An HMM-based approach with categorical emissions was previously used to predict which song a male fly would deploy during mating behavior (Calhoun et al, 2019). These experiments used the joint probability of movements for both animals to identify distinct states that govern song choice, demonstrating that the sensorimotor filters animals use can change depending on context, and highlighting the importance of internal states in behavioral choice. Recent work also showed that joint probabilities of kinematics of two animals can be used to identify different features of fighting behavior in adult zebrafish (O’Shaughnessy et al 2023). In our data, we found that models fit on the joint probabilities of movements of both fish failed to yield states significantly different from shuffled data, likely due to the strong autocorrelation of each fish time series (not shown; see below). A central tool in our investigation is the assessment of the validity of our analyses by comparing empirical data with surrogate data obtained by shuffling fish between different pairs to control for nonsense correlations between fish movements. The presence of strong autocorrelations in time series, such as the inherent periodicity of single-fish bouts, can lead to mirage or nonsense correlations (Harris 2021, Yule 1926).
This practical limitation of our data required us to use an approach that differed in several respects. First, we predicted movements of one animal from the other animal, rather than using the joint probability of movements for both animals. With this method, the Linear Model weights we derived were inherently based on the temporal relationship between the behavior of both animals, suppressing the influence of irrelevant autocorrelations. We introduced constraints on the weights in each state, based on symmetric Toeplitz matrices, which vastly reduces the number of model parameters to fit, leading to efficient and robust inference of the interaction states from a limited number of samples. Crucially, we found that the cLM-HMM fit to the shuffled data did not exhibit any meaningful weights, thus corroborating our results on the empirical data.
Constrained LM-HMMs are a new class of models that are advantageous in experimental situations with limited sample size, including naturalistic behaviors such as social interactions.

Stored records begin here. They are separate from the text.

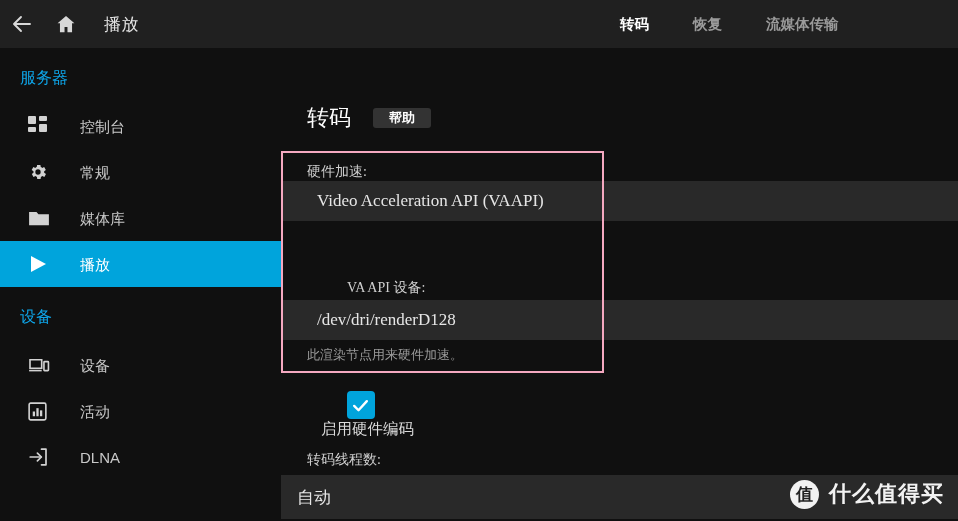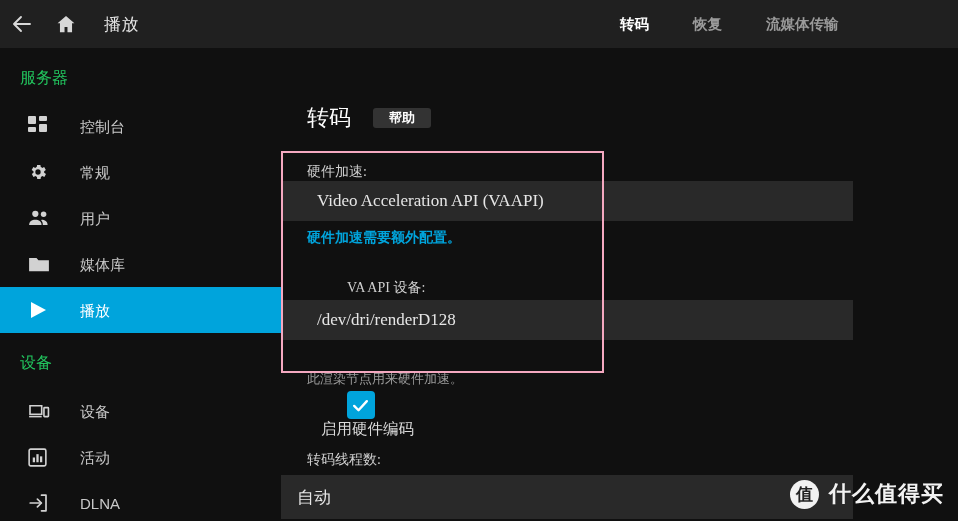--- a/index.html
+++ b/index.html
@@ -35,21 +35,21 @@
   .nav-item { font-size: 14.5px; color: #9a9a9a; font-weight: bold; white-space: nowrap; }
   .nav-item.active { color: #ffffff; }
 
   
   .sidebar {
     position: absolute; left: 0; top: 48px; width: 281px; height: 473px;
     background: #101010;
   }
   .side-section-title {
     padding: 20px 0 14px 20px;
-    font-size: 16px; color: #22c55e;
+    font-size: 16px; color: #0ea5e9;
   }
   .side-item {
     height: 46px; display: flex; align-items: center;
     padding-left: 28px; color: #c8c8c8; font-size: 15px;
   }
   .side-item .s-icon {
     width: 26px; height: 24px; margin-right: 26px;
     display: flex; align-items: center; justify-content: flex-start;
     color: #d2d2d2;
   }
@@ -80,21 +80,21 @@
   .field-label {
     font-size: 14px; color: #cfcfcf;
     padding-left: 26px;
   }
   .field-input {
     height: 40px;
     background: #292929;
     display: flex; align-items: center;
     padding-left: 36px;
     font-size: 17px; color: #e6e6e6;
-    width: 572px;
+    width: 677px;
   }
   .field-help {
     font-size: 13px; color: #9b9b9b;
     padding-left: 26px;
   }
   .field-link {
     font-size: 14px; color: #00a4dc; font-weight: bold;
     padding-left: 26px;
   }
 
@@ -190,31 +190,20 @@
 
     <div class="side-item">
       <span class="s-icon">
         <svg width="20" height="20" viewBox="0 0 24 24" fill="currentColor">
           <path d="M19.4 13a7.8 7.8 0 0 0 0-2l2-1.5-2-3.4-2.4 1a7.6 7.6 0 0 0-1.7-1l-.4-2.6h-4l-.4 2.6a7.6 7.6 0 0 0-1.7 1l-2.4-1-2 3.4L6.6 11a7.8 7.8 0 0 0 0 2l-2 1.5 2 3.4 2.4-1c.5.4 1.1.8 1.7 1l.4 2.6h4l.4-2.6c.6-.2 1.2-.6 1.7-1l2.4 1 2-3.4zM12 15.2A3.2 3.2 0 1 1 12 8.8a3.2 3.2 0 0 1 0 6.4z"></path>
         </svg>
       </span>
       <span class="side-label">常规</span>
     </div>
 
-    <div class="side-item">
-      <span class="s-icon">
-        <svg width="22" height="18" viewBox="0 0 24 18" fill="currentColor">
-          <circle cx="8" cy="4.4" r="3.4"></circle>
-          <circle cx="17" cy="4.8" r="3.0"></circle>
-          <path d="M1.2 16.5c0-3.6 3-5.6 6.8-5.6s6.8 2 6.8 5.6z"></path>
-          <path d="M14.8 10.9c3.4 0 6.6 1.7 6.6 5.6h-5.2c0-2.1-.6-3.8-1.9-5.1z"></path>
-        </svg>
-      </span>
-      <span class="side-label">用户</span>
-    </div>
 
     <div class="side-item">
       <span class="s-icon">
         <svg width="22" height="18" viewBox="0 0 24 20" fill="currentColor">
           <path d="M1 3.2h8.2l2.2 2.6H23V18H1z"></path>
         </svg>
       </span>
       <span class="side-label">媒体库</span>
     </div>
 
@@ -266,25 +255,24 @@
 
   <div class="main">
 
     <div class="page-head">
       <div class="page-title">转码</div>
       <button class="help-btn">帮助</button>
     </div>
 
     <div class="field-label abs" style="top:115px;left:0;">硬件加速:</div>
     <div class="field-input abs" style="top:133px;left:0;">Video Acceleration API (VAAPI)</div>
-    <div class="field-link abs" style="top:181px;left:0;">硬件加速需要额外配置。</div>
 
     <div class="field-label abs" style="top:231px;left:16px;margin-left:24px;">VA API 设备:</div>
     <div class="field-input abs" style="top:252px;left:0;">/dev/dri/renderD128</div>
-    <div class="field-help abs" style="top:298px;left:0;margin-top:24px;">此渲染节点用来硬件加速。</div>
+    <div class="field-help abs" style="top:298px;left:0;">此渲染节点用来硬件加速。</div>
 
     <div class="highlight-box"></div>
 
     <div class="checkbox-row">
       <span class="cb">
         <span>
           <svg width="19" height="19" viewBox="0 0 24 24" fill="none" stroke="#ffffff" stroke-width="3" stroke-linecap="round" stroke-linejoin="round">
             <polyline points="4,12.5 9.5,18 20,6.5"></polyline>
           </svg>
         </span>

In this case, reducing the number of model parameters by introducing constraints on the model emission distributions will be crucial to obtain efficient and robust inference with limited sample size. In combination with the efficiency gains from reducing the number of model parameters, this allowed us to obtain unique “local” weights for single fish pairs by applying the M-step of the EM algorithm on the observations restricted to a single pair, given the posterior probabilities from the global fit. This approach both reduces error in assigning states across different experiments, and captures more of the underlying variability by revealing subtle differences across individuals and sensory modalities.
Although we found only three states in juveniles, we anticipate that social behavior in later developmental stages or in different species will exhibit a larger repertoire of interaction modes that occur sparsely, each of which can be represented by an HMM hidden state. One example is cooperative biparental care that requires task-specific investment in offspring from two individuals, and is described in birds, mammals, fishes, and even insects such as Nicrophorus burying beetles (Benowitz & Moore 2016, Cockburn 2006, Gromov 2011, Gross & Sargent 1985). Some emergent collective behaviors in animals considered behaviorally advanced can be partially explained by simple rules modified by relationships between individuals, as in the case of baboons during troop movements (Farine et al 2016, King et al 2011). However, incorporating subtle sensory cues into these models could reveal greater underlying complexity, and comparatively brief behavioral states between individuals that initiate broader collective transitions could be represented in a probabilistic model like the one presented here.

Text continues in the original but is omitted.